### [DESCRIPTION OF THE TASK]
Which lines of the data contain the string "adequada"? Copy every one of them.
***** RECORDS TO USE
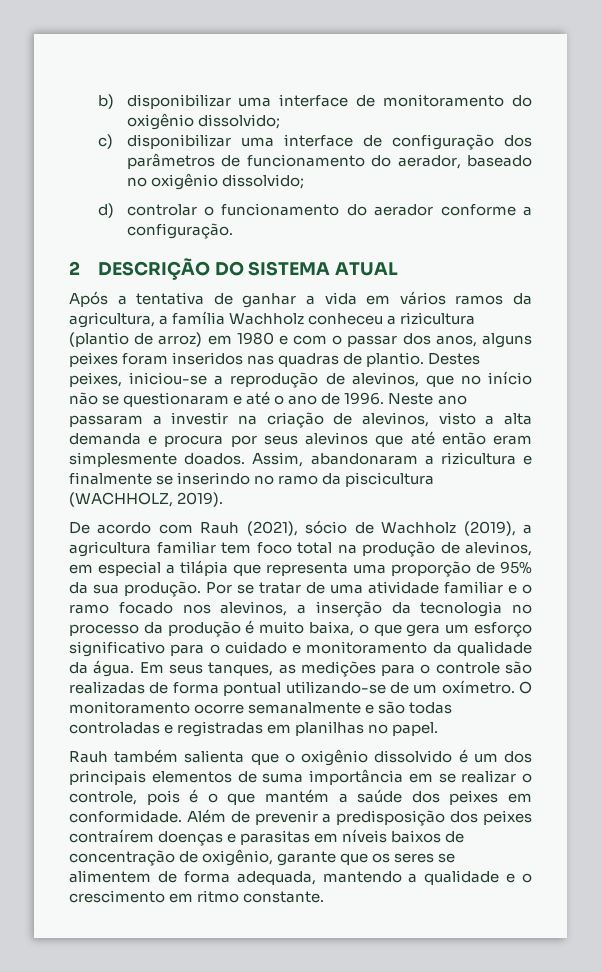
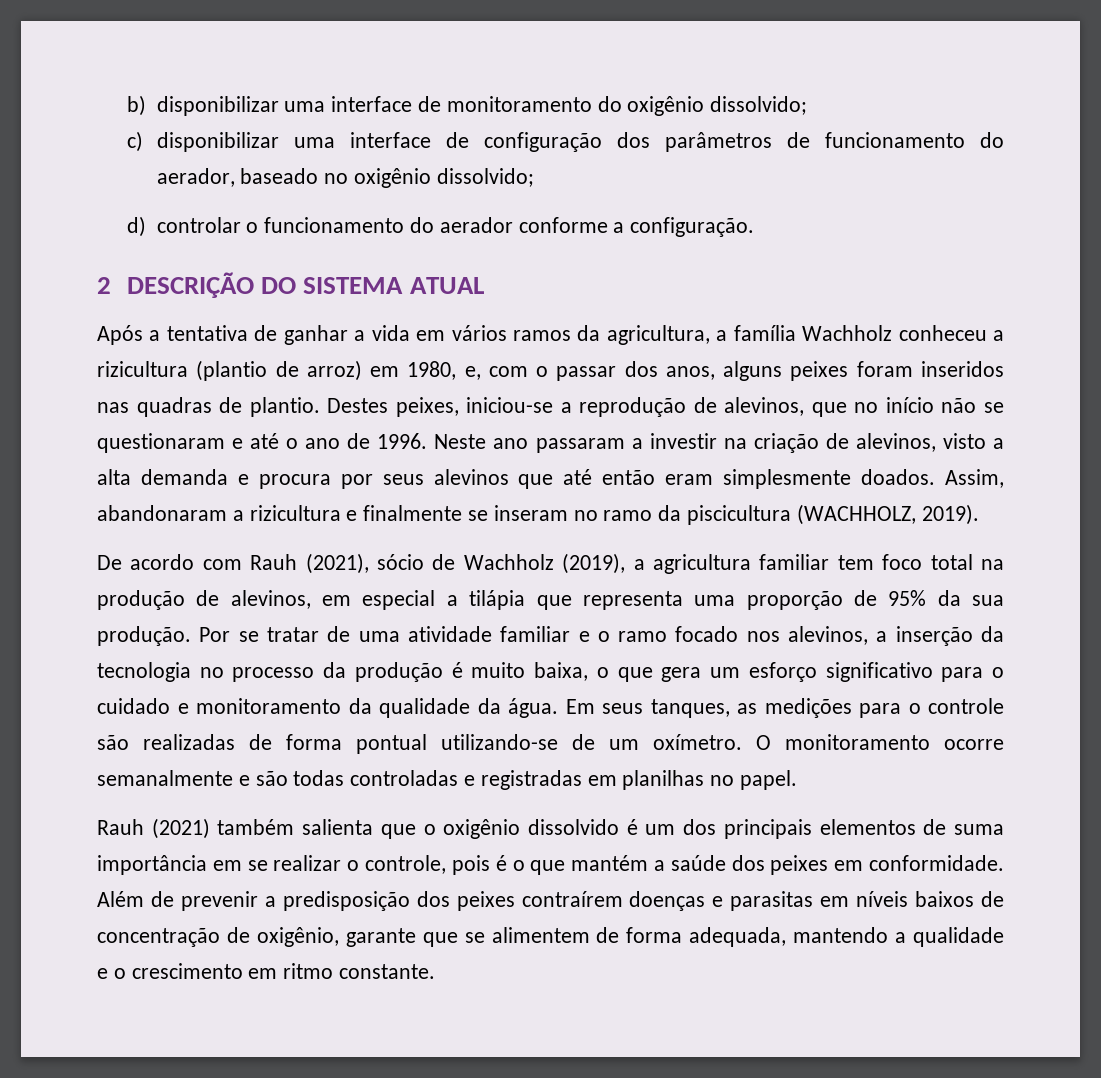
- Após a tentativa de ganhar a vida em vários ramos da agricultura, a família Wachholz conheceu a rizicultura (plantio de arroz) em 1980 e com o passar dos anos, alguns peixes foram inseridos nas quadras de plantio.
+ Após a tentativa de ganhar a vida em vários ramos da agricultura, a família Wachholz conheceu a rizicultura (plantio de arroz) em 1980, e, com o passar dos anos, alguns peixes foram inseridos nas quadras de plantio.
- Assim, abandonaram a rizicultura e finalmente se inserindo no ramo da piscicultura (WACHHOLZ, 2019).
+ Assim, abandonaram a rizicultura e finalmente se inseram no ramo da piscicultura (WACHHOLZ, 2019).
- Rauh também salienta que o oxigênio dissolvido é um dos principais elementos de suma importância em se realizar o controle, pois é o que mantém a saúde dos peixes em conformidade.
+ Rauh (2021) também salienta que o oxigênio dissolvido é um dos principais elementos de suma importância em se realizar o controle, pois é o que mantém a saúde dos peixes em conformidade.
- Além de prevenir a predisposição dos peixes contraírem doenças e parasitas em níveis baixos de concentração de oxigênio, garante que os seres se alimentem de forma adequada, mantendo a qualidade e o crescimento em ritmo constante.
+ Além de prevenir a predisposição dos peixes contraírem doenças e parasitas em níveis baixos de concentração de oxigênio, garante que se alimentem de forma adequada, mantendo a qualidade e o crescimento em ritmo constante.

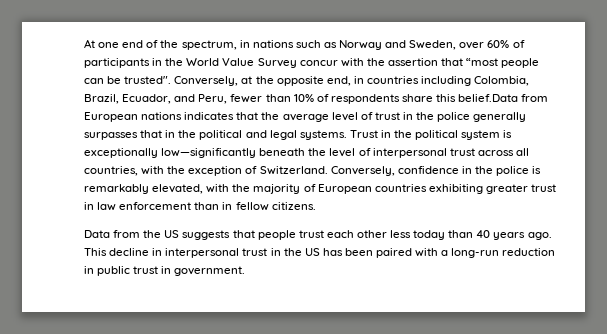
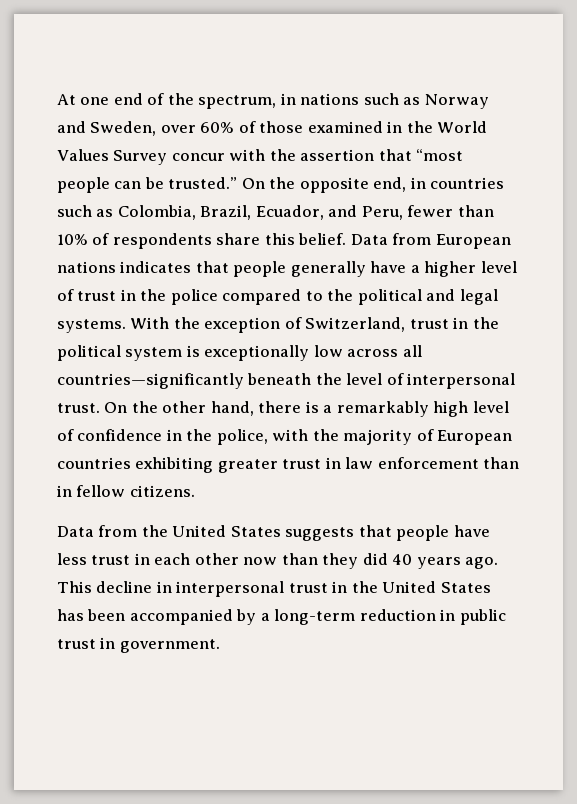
- At one end of the spectrum, in nations such as Norway and Sweden, over 60% of participants in the World Value Survey concur with the assertion that “most people can be trusted". Conversely, at the opposite end, in countries including Colombia, Brazil, Ecuador, and Peru, fewer than 10% of respondents share this belief.Data from European nations indicates that the average level of trust in the police generally surpasses that in the political and legal systems.
+ At one end of the spectrum, in nations such as Norway and Sweden, over 60% of those examined in the World Values Survey concur with the assertion that “most people can be trusted.” On the opposite end, in countries such as Colombia, Brazil, Ecuador, and Peru, fewer than 10% of respondents share this belief. Data from European nations indicates that people generally have a higher level of trust in the police compared to the political and legal systems.
- Trust in the political system is exceptionally low—significantly beneath the level of interpersonal trust across all countries, with the exception of Switzerland. Conversely, confidence in the police is remarkably elevated, with the majority of European countries exhibiting greater trust in law enforcement than in fellow citizens.
+ With the exception of Switzerland, trust in the political system is exceptionally low across all countries—significantly beneath the level of interpersonal trust. On the other hand, there is a remarkably high level of confidence in the police, with the majority of European countries exhibiting greater trust in law enforcement than in fellow citizens.
- Data from the US suggests that people trust each other less today than 40 years ago.
+ Data from the United States suggests that people have less trust in each other now than they did 40 years ago.
- This decline in interpersonal trust in the US has been paired with a long-run reduction in public trust in government.
+ This decline in interpersonal trust in the United States has been accompanied by a long-term reduction in public trust in government.

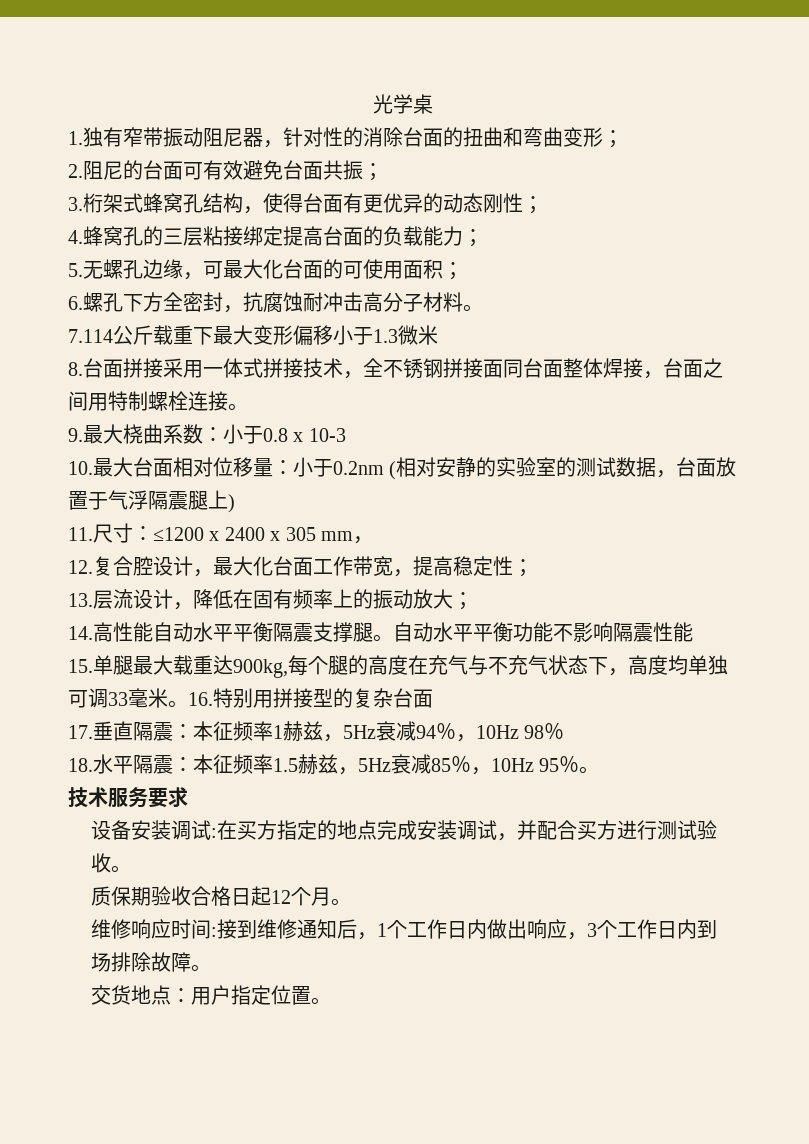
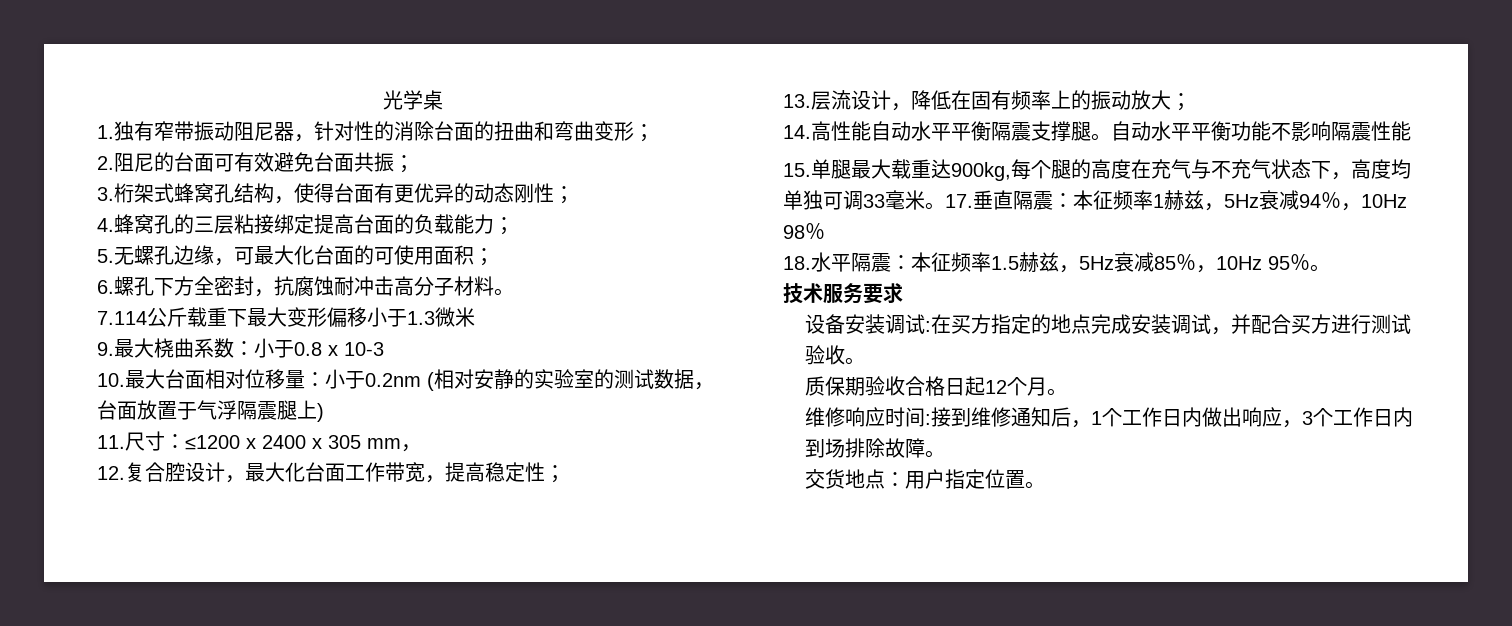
- 8.台面拼接采用一体式拼接技术，全不锈钢拼接面同台面整体焊接，台面之间用特制螺栓连接。
- 15.单腿最大载重达900kg,每个腿的高度在充气与不充气状态下，高度均单独可调33毫米。16.特别用拼接型的复杂台面
- 17.垂直隔震：本征频率1赫兹，5Hz衰减94％，10Hz 98％
+ 15.单腿最大载重达900kg,每个腿的高度在充气与不充气状态下，高度均单独可调33毫米。17.垂直隔震：本征频率1赫兹，5Hz衰减94％，10Hz 98％

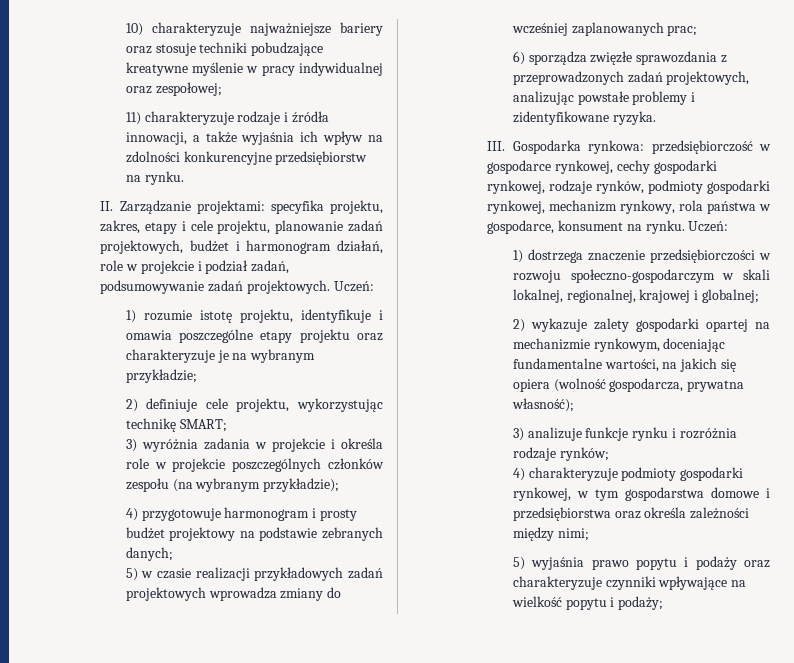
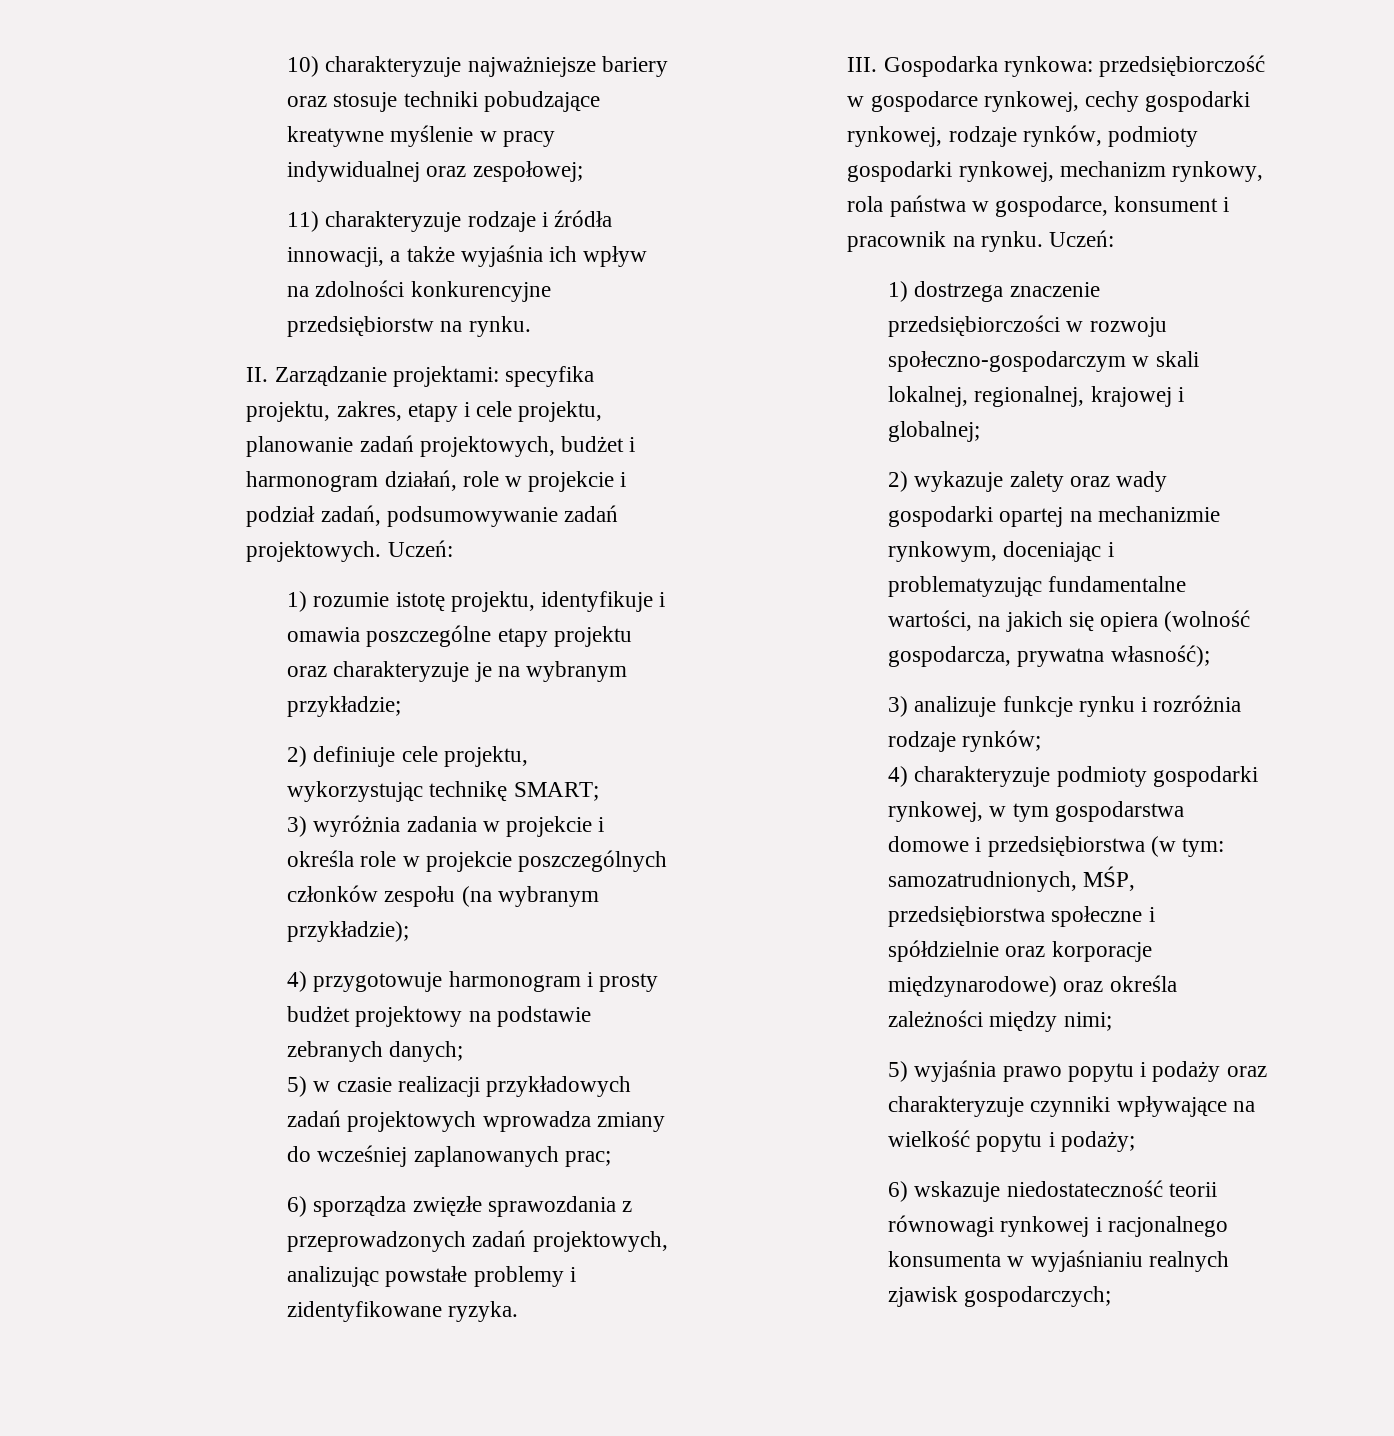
- III. Gospodarka rynkowa: przedsiębiorczość w gospodarce rynkowej, cechy gospodarki rynkowej, rodzaje rynków, podmioty gospodarki rynkowej, mechanizm rynkowy, rola państwa w gospodarce, konsument na rynku.
+ III. Gospodarka rynkowa: przedsiębiorczość w gospodarce rynkowej, cechy gospodarki rynkowej, rodzaje rynków, podmioty gospodarki rynkowej, mechanizm rynkowy, rola państwa w gospodarce, konsument i pracownik na rynku.
- 2) wykazuje zalety gospodarki opartej na mechanizmie rynkowym, doceniając fundamentalne wartości, na jakich się opiera (wolność gospodarcza, prywatna własność);
+ 2) wykazuje zalety oraz wady gospodarki opartej na mechanizmie rynkowym, doceniając i problematyzując fundamentalne wartości, na jakich się opiera (wolność gospodarcza, prywatna własność);
- 4) charakteryzuje podmioty gospodarki rynkowej, w tym gospodarstwa domowe i przedsiębiorstwa oraz określa zależności między nimi;
+ 4) charakteryzuje podmioty gospodarki rynkowej, w tym gospodarstwa domowe i przedsiębiorstwa (w tym: samozatrudnionych, MŚP, przedsiębiorstwa społeczne i spółdzielnie oraz korporacje międzynarodowe) oraz określa zależności między nimi;
+ 6) wskazuje niedostateczność teorii równowagi rynkowej i racjonalnego konsumenta w wyjaśnianiu realnych zjawisk gospodarczych;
**********
### [WRITTEN ANSWER]
- Além de prevenir a predisposição dos peixes contraírem doenças e parasitas em níveis baixos de concentração de oxigênio, garante que os seres se alimentem de forma adequada, mantendo a qualidade e o crescimento em ritmo constante.
+ Além de prevenir a predisposição dos peixes contraírem doenças e parasitas em níveis baixos de concentração de oxigênio, garante que se alimentem de forma adequada, mantendo a qualidade e o crescimento em ritmo constante.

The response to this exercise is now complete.